Fastest way to build string from dynamic values!
In Mojo what is the fastest and most efficient way to concatenate and build string from list of dynamic string values (string literal & string objects both)?
23 Replies
I was just trying to figure out the same thing! I don't think there is currently a way? But I could be completely wrong
while the exact implementation would matter, a few ideas immediately are memcpy and gather. you can get the underlying data from a string fairly easily, after you do that it’s just a matter of joining it.
this is 100% possible though, if you give me some example code I can illustrate what I mean better
I am working on the datetime library. For that, I want to write a parser and formatter. There are also other libraries I am considering developing in Mojo. I need that functionality. I think I must try building something like the String Builder found in other languages. Is anyone working on similar project?

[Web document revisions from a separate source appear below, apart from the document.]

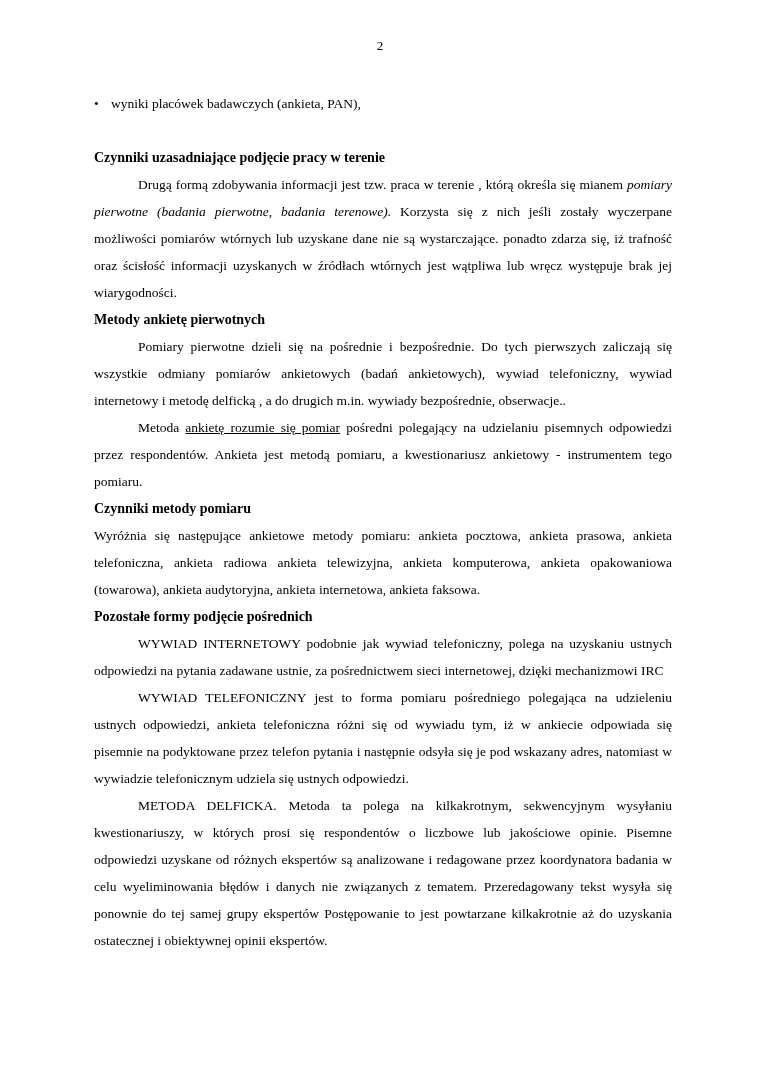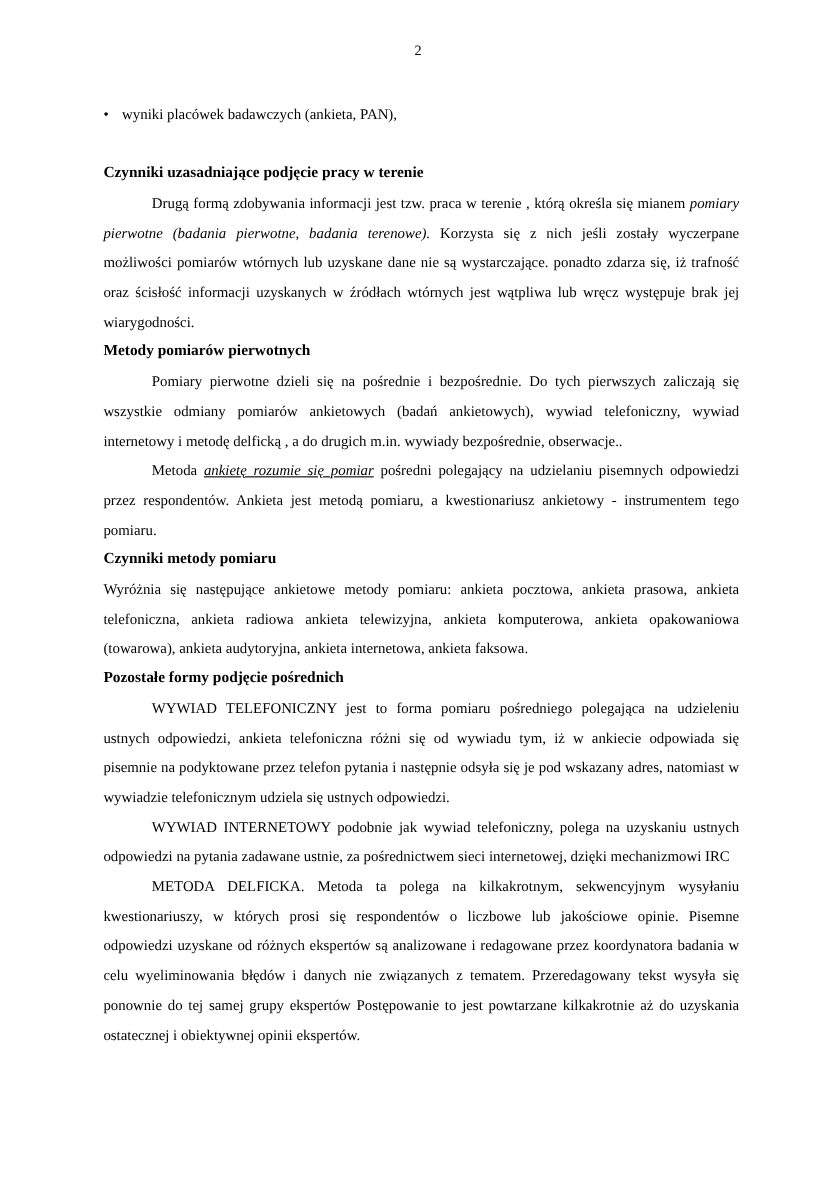"Metody pomiarów pierwotnych" h2.heading { text: pomiarów -> ankietę }
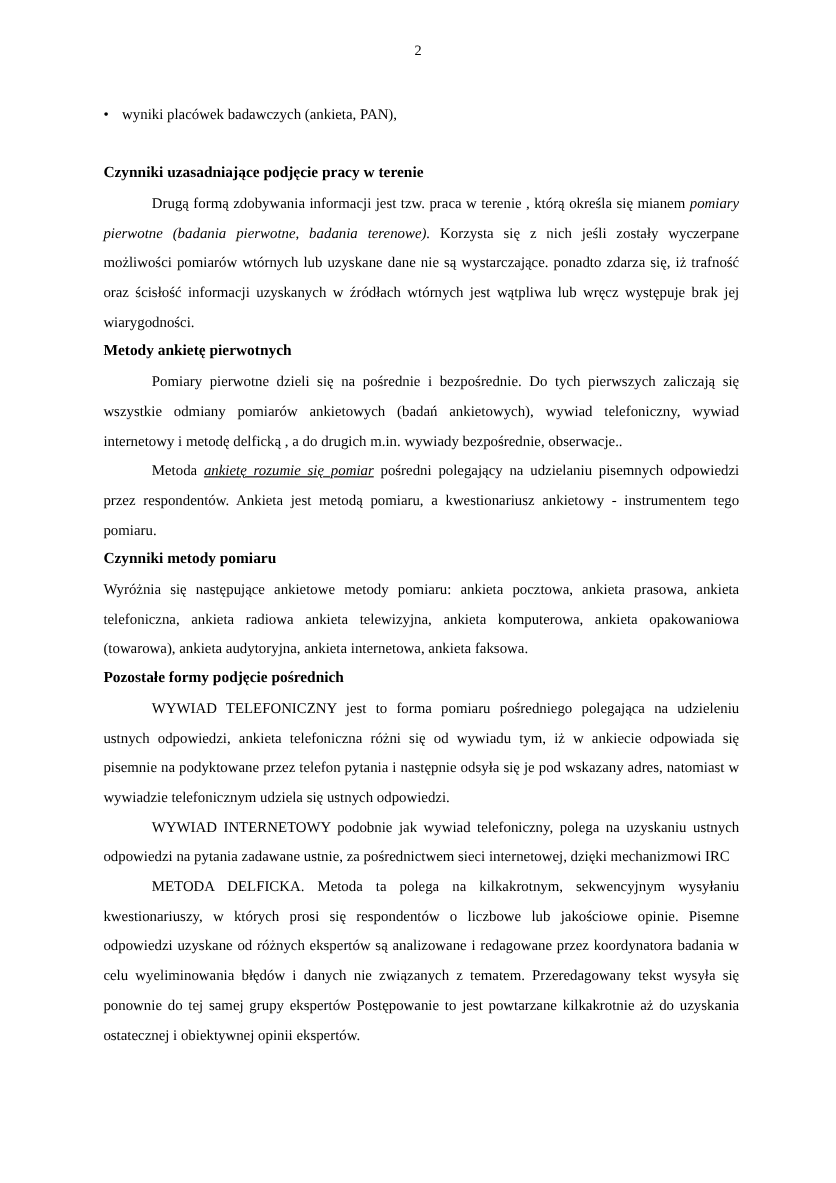"ankietę rozumie się pomiar" .itu { font-style: italic -> none }
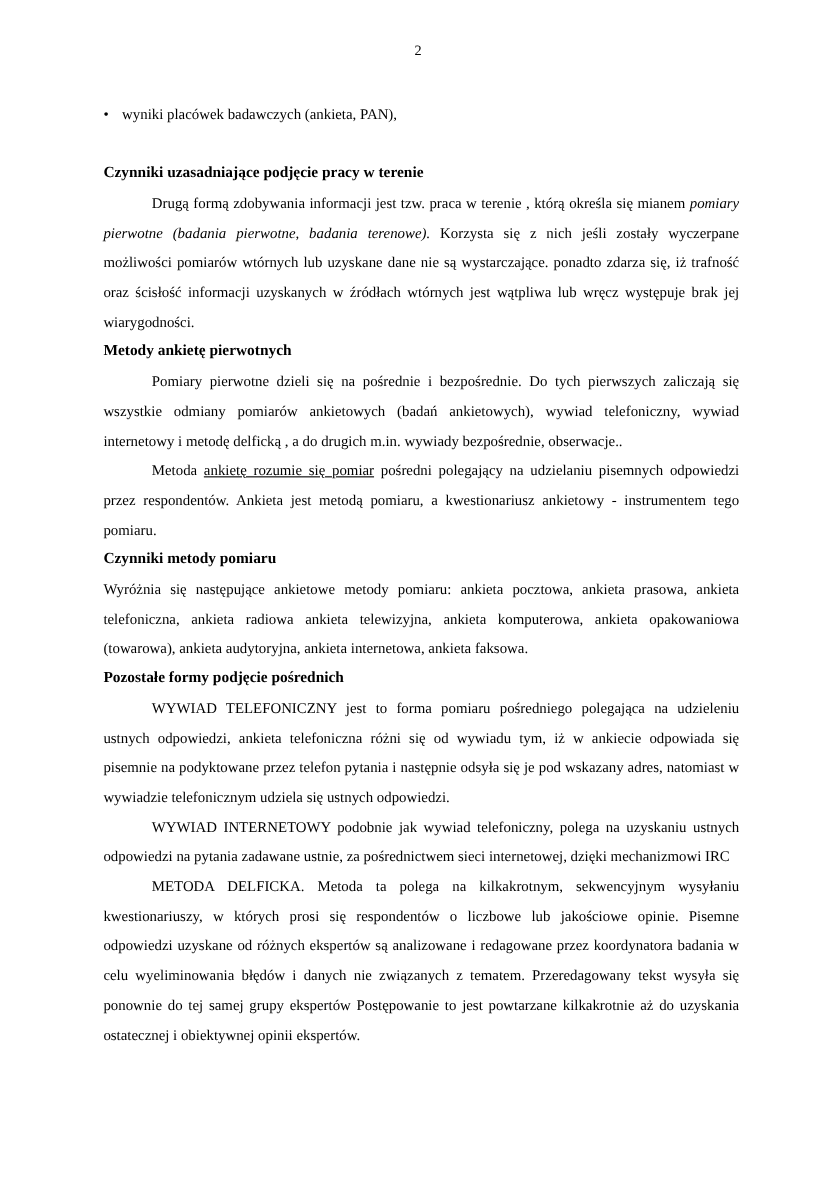"WYWIAD TELEFONICZNY jest to forma" p.para { order: before "WYWIAD INTERNETOWY podobnie jak wywiad" -> after "WYWIAD INTERNETOWY podobnie jak wywiad" }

https://github.com/maniartech/mojo-datetime
GitHub
GitHub - maniartech/mojo-datetime: DateTime library in pure Mojo la...
DateTime library in pure Mojo language. Contribute to maniartech/mojo-datetime development by creating an account on GitHub.
I am particularly interested in how you would fetch the underlying data, handle memory arithmetic, and perform concatenation in Mojo. If you can provide some hints, I can develop it further!
that loads it into a buffer, but the data from the bitcast might also be enough
it’s a little different for String instead of StringLiteral, but it’s similar
I see, thanks
The slow bits to avoid when doing this are extra data copies and extra allocations. So you want to get the length of the concatenated result, add 1 for the null terminator, and then allocate a
DTypePointer[DType.int8]
of that size. Then you can memcpy each String or StringLiteral's pointer. A String's pointer is at ._as_ptr()
and a StringLiteral's pointer is at .data()
. You can make your result a String using its initilizer from a pointer and length.
Ignoring Variant to handle both String and StringLiteral, it is like this:
this is a 100% perfect explanation, thanks michael
could you use gather with the string pointers? i have no experience with that function
No, I don't think gather is useful in this situation. Gather is for when you want to "gather" elements together that are not next to each stored next to each other and usually following no pattern you can iterate over. Like if you want to work with the the weights in a vector whose corresponding gradients had the highest value in last pass. Find the indices you want, pass it to gather. Here it is just whole strings being copied so best to iterate over the vector and copy entire string at a time.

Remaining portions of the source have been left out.